Biosystems Engineering 95: 281–293

http://dx.doi.org/10.1016/j.biosystemseng.2006.06.003

ABSTRACT

The volume and spatial distribution of the water available for cultivated plant roots largely depends on the soil surface relief. In traditional irrigation systems, soil micro-relief plays an important part in distributing the surface drainage produced by rainfall or irrigation. In this paper, an algorithm is proposed for estimating the water distribution network on a soil surface. It has been applied to plots of around 3 m2, and the digital elevation model (DEM) has been obtained in three surface morphologies.

With each of these DEMs, a flow directions map was calculated, a hydrodynamic classification was made, vortices were detected and eliminated, a drainage network was traced, and surface flow accumulation, maximum depression storage (MDS) and the soil surface roughness index were calculated. All of these processes were carried out using a programme specifically designed for this study, called REDES©. The method designed makes it possible to establish the influence of soil morphology on surface drainage by means of a complete characterisation of the soil and its visual comparison with soil morphologies. With respect to the drainage network, the maximum convergence level appeared in gully morphology, with 306 flow paths in the rill pixel located in the lower position. Convergence levels in the others two morphologies, tilled soil and non-tilled soil, are similar and close to half of the convergence of gully morphology. The biggest contributing basin was in gully morphology, about 1440 cm2, followed by non-tilled soil, with 470 cm2, and by tilled soil, with 260 cm2.
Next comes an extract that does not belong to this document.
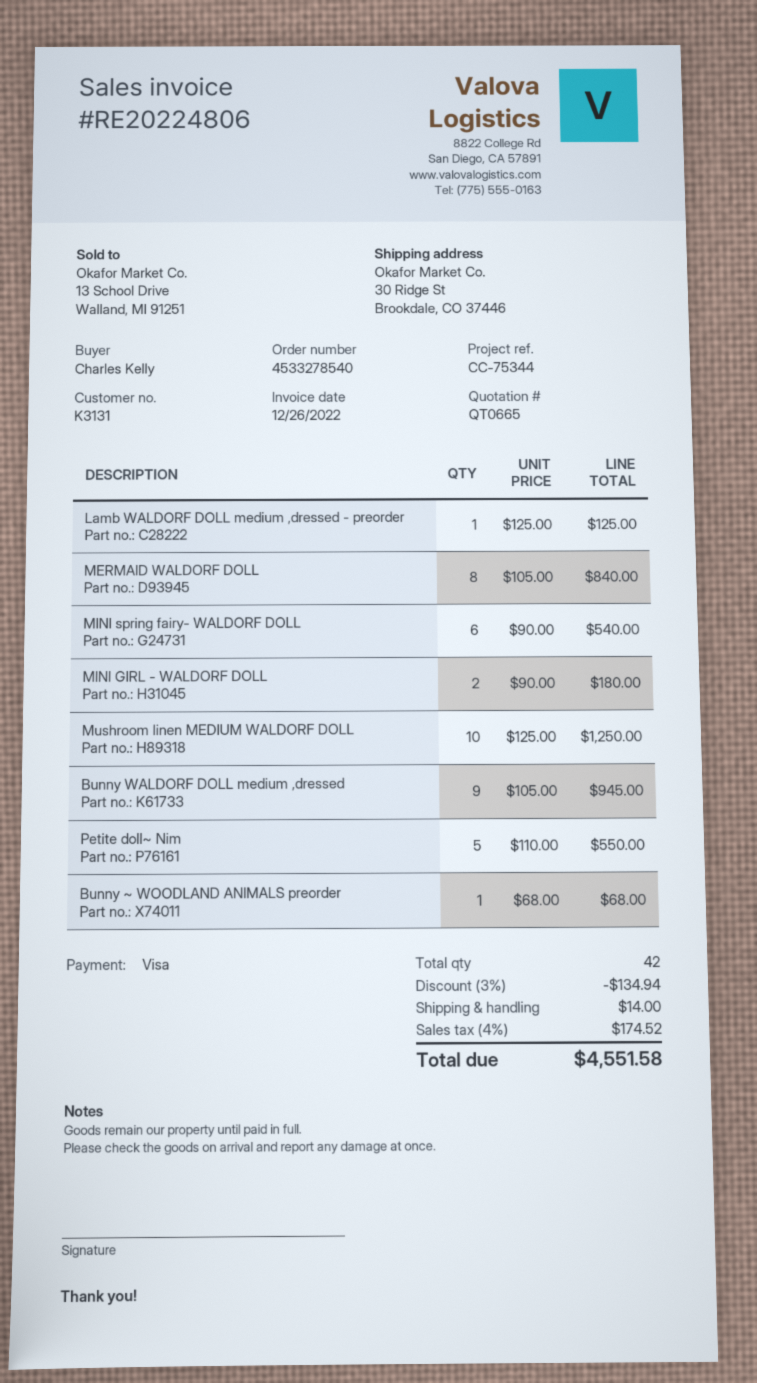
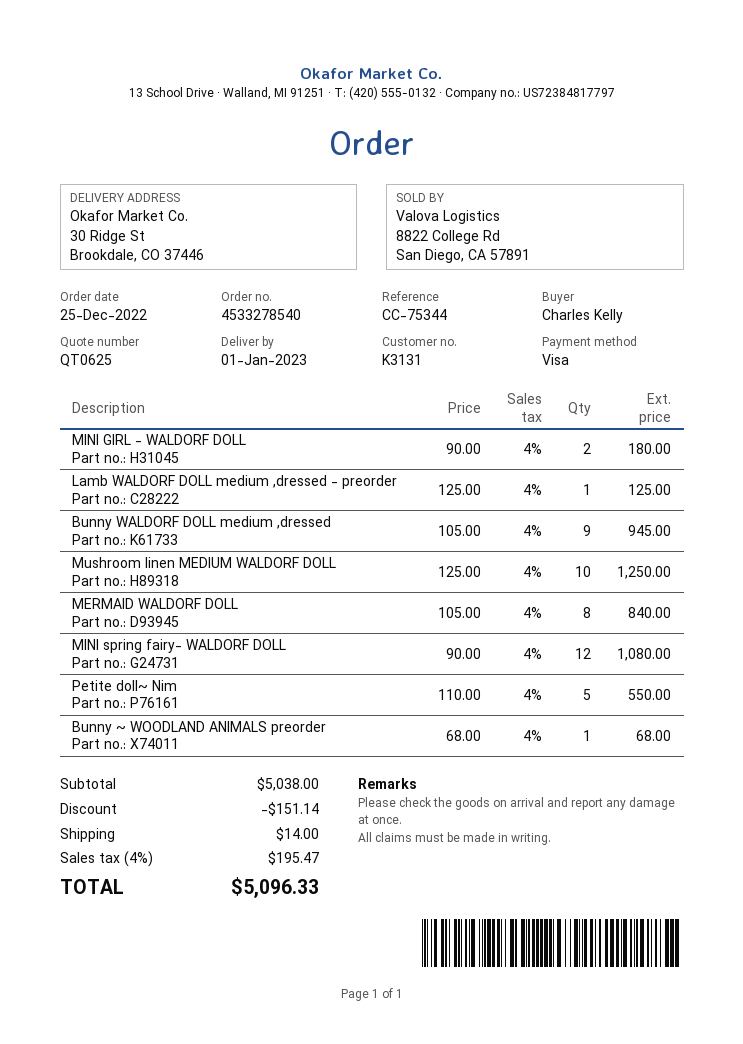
quote number: QT0665 -> QT0625
MINI spring fairy- WALDORF DOLL: 6 x 90.00 = 540.00 -> 12 x 90.00 = 1080.00
discount: 134.94 -> 151.14
tax: 4% = 174.52 -> 4% = 195.47
total: 4551.58 -> 5096.33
A study of the relationship between the DEM resolution and precision to estimate the MDS is included. When the pixel size became 24 times larger than the ‘true model’, the standard deviation of unitary vectors (SDUV) increased between 2 and 9%. Introducing this relationship, a simple predictive model to find out the estimation error of the MDS has been adjusted. The input variables used were soil roughness and DEM resolution.